Brief:
Copy each line of the records that holds the string "cách".

[Code change snippets]

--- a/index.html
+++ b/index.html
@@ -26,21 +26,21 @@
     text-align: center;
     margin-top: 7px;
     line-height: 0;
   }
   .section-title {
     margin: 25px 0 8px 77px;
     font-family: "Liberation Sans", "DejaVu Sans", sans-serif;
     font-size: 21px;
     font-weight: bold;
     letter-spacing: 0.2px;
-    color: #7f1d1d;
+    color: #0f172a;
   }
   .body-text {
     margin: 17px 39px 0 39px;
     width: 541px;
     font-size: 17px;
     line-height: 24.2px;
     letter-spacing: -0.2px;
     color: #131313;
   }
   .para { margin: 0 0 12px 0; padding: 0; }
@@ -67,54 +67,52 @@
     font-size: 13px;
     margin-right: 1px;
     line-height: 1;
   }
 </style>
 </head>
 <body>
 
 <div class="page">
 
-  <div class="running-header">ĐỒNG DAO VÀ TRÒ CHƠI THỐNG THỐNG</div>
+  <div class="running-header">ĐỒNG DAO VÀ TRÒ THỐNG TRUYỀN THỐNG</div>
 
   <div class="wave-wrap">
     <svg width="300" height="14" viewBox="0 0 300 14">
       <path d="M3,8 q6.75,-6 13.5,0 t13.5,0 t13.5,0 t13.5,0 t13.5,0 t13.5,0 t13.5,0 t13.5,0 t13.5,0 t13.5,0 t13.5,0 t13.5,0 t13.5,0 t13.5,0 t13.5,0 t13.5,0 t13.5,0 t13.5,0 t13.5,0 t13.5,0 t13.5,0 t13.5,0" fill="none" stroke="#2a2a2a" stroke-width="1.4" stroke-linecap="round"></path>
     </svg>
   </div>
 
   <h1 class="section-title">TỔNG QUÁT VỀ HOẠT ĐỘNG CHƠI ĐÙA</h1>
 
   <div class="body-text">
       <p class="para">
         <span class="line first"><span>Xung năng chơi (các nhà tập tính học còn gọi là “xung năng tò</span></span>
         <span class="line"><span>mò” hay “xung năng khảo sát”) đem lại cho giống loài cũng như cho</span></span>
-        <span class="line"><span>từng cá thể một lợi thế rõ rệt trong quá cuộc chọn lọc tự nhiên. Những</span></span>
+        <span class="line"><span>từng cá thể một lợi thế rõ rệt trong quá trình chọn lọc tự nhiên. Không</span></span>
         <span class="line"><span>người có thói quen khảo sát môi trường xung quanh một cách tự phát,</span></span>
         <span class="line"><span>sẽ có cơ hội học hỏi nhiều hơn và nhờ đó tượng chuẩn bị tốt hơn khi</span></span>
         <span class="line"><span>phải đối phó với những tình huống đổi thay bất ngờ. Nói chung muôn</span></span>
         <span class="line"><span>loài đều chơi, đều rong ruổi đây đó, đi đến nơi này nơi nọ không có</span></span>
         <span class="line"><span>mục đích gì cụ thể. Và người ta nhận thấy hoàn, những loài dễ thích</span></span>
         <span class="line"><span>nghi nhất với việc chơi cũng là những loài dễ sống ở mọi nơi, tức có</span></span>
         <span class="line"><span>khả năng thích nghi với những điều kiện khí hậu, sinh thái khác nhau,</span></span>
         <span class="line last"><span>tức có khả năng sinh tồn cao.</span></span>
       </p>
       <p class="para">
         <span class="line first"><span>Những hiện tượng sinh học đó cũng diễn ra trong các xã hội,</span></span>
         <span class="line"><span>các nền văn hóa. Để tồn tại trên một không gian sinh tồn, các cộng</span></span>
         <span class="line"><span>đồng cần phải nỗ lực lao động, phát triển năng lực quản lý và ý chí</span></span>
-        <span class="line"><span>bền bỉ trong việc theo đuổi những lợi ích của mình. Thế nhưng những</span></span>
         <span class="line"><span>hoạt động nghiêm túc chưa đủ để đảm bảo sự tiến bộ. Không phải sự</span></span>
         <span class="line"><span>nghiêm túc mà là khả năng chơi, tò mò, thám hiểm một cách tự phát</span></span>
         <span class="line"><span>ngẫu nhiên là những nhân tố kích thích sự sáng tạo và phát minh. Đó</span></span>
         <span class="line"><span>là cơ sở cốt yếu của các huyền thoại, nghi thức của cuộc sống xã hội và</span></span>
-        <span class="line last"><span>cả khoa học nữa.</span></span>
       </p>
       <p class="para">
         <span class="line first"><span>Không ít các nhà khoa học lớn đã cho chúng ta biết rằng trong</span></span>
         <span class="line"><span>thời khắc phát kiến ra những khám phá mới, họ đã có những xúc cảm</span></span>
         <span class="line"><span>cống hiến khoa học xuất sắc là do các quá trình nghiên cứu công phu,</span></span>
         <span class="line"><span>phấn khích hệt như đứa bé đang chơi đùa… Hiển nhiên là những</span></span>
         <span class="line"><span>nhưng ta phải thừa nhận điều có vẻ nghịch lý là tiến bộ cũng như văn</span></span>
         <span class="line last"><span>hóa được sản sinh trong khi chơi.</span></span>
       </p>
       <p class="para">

Task response:
         <span class="line"><span>người có thói quen khảo sát môi trường xung quanh một cách tự phát,</span></span>
         <span class="line"><span>nghiêm túc mà là khả năng chơi, tò mò, thám hiểm một cách tự phát</span></span>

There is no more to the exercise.